Вопросы к экзамену по теме «Бактериальная экспрессия рекомбинантных белков»

1. Поставлена задача получить реко мбинантный белок с молекулярной массой 30 кДа. Известно, что в структуре этого белка есть 2 дисульфидные связи, и он не подвергается в клетке посттрансляционным модификациям. Какую систему (или системы) для его экспрессии стоит выбрать и почему?

2. Поставлена задача получить реко мбинантный белок с молекулярной массой 80 кДа. Известно, что в структуре этого белка нет дисульфидных связей, однако, в клетке он подвергается O-гликозилированию. Какую экспрессионную систему стоит выбрать и почему?

3. При анализе экспрессии методом белкового электрофореза целевой белок обнаруживался не только в пробах после индукции, но и в пробах до индукции ( в меньшем количестве). С чем это может быть связано?

4. Как можно изменить условия экспрессии целевого белка, который в стандартных условиях экспрессии ( 3 часа, 37° С) получается в нерастворимой форме ( в виде телец включения))?

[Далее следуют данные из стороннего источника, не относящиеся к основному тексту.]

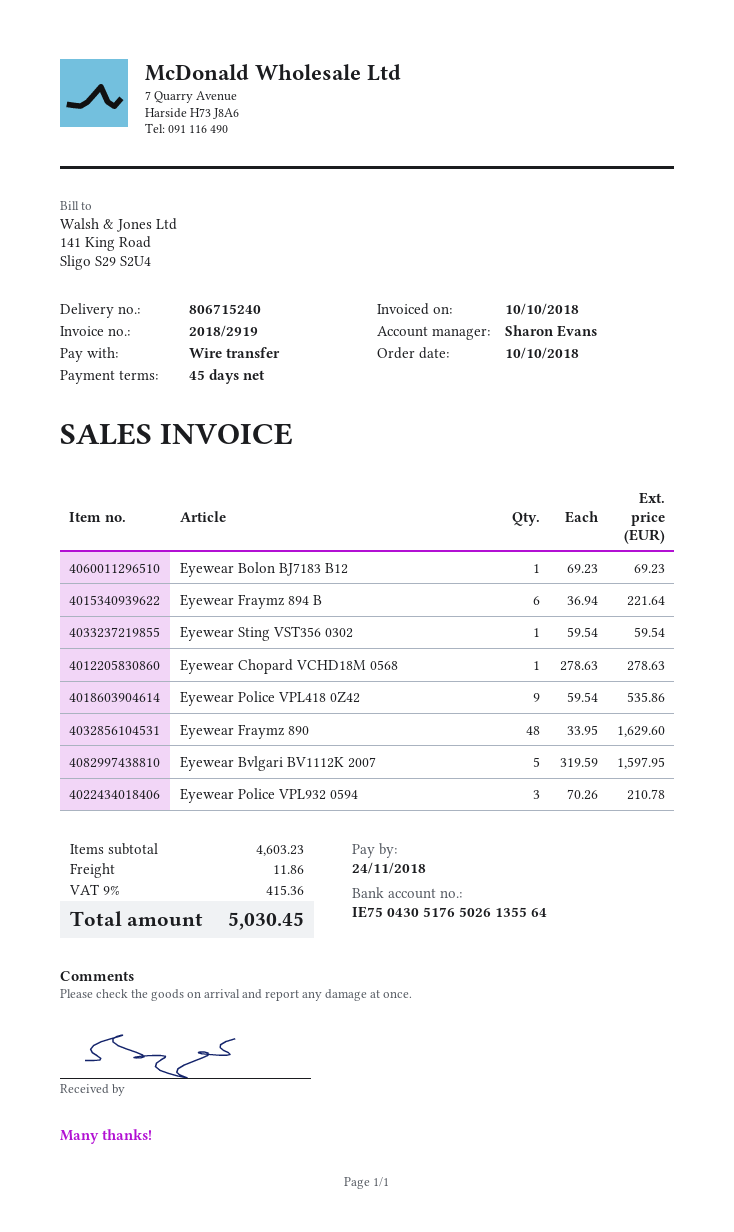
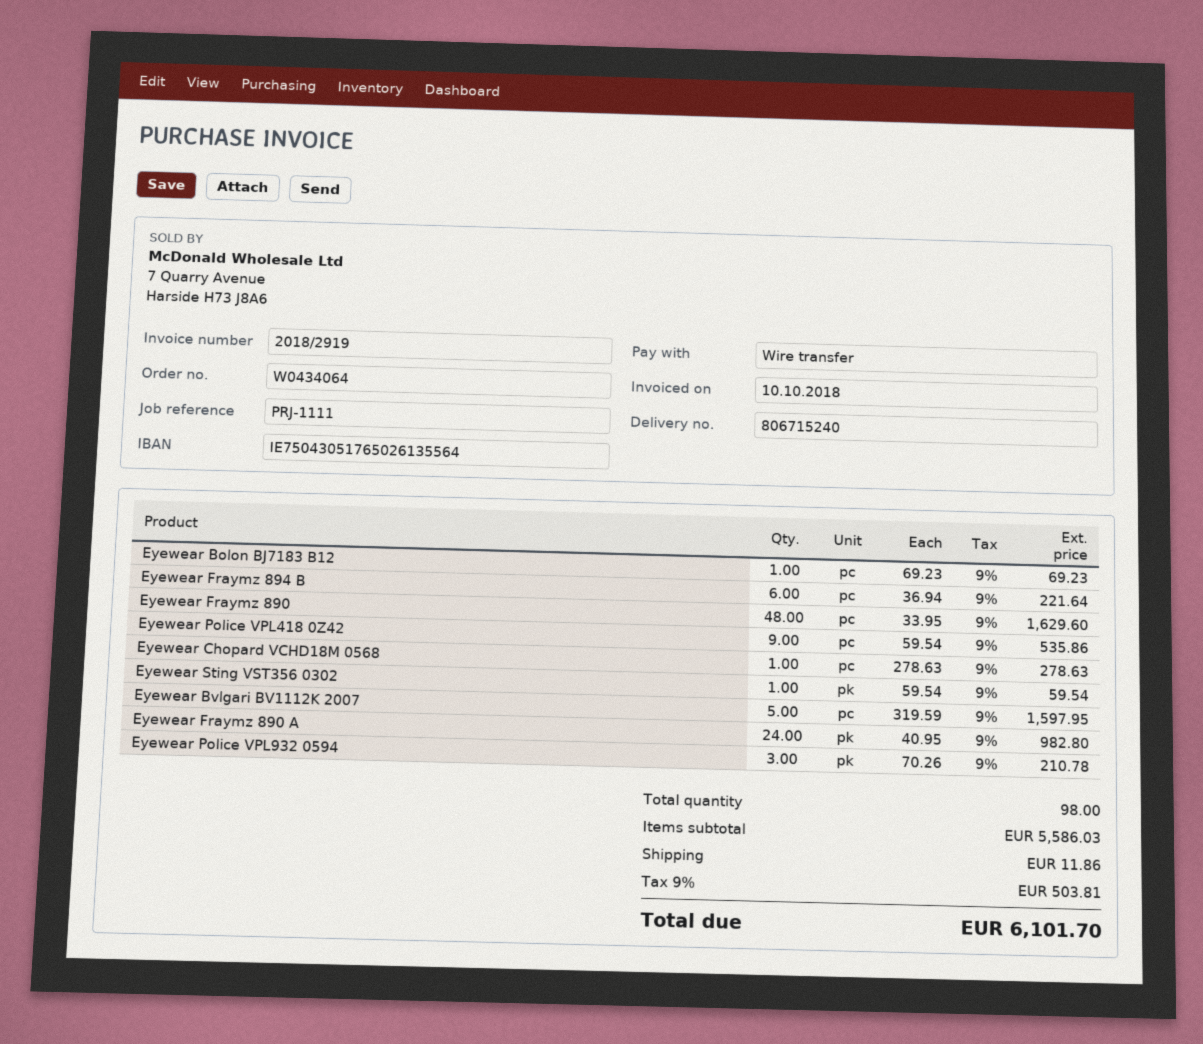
Eyewear Fraymz 890 A: none -> 24 x 40.95 = 982.80
subtotal: 4603.23 -> 5586.03
tax: 9% = 415.36 -> 9% = 503.81
total: 5030.45 -> 6101.70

5. Исходно к КДНК целевого белка была пристроена pelB-последовательность для экспорта в периплазматическое пространство. Детекция целевого белка в пробах после индукции методом Вестерн-блоттинга показала наличие двух полос с близкой молекулярной массой.

6. Какие существуют способы увеличения выхода экспрессии целевого белка?

7. Какие бывают экспрессионные штаммы, и как выбрать подходящий ( рассмотрите разные ситуации)?

8. Если целевой белок получается в нерастворимой форме ( оптимизация условий экспрессии ничего не дала), существуют ли способы «возврата» его нативной структуры?

9. Какие существуют способы лизиса бактериальных клеток в случае pLysS, pLysE и неpLys –штаммов.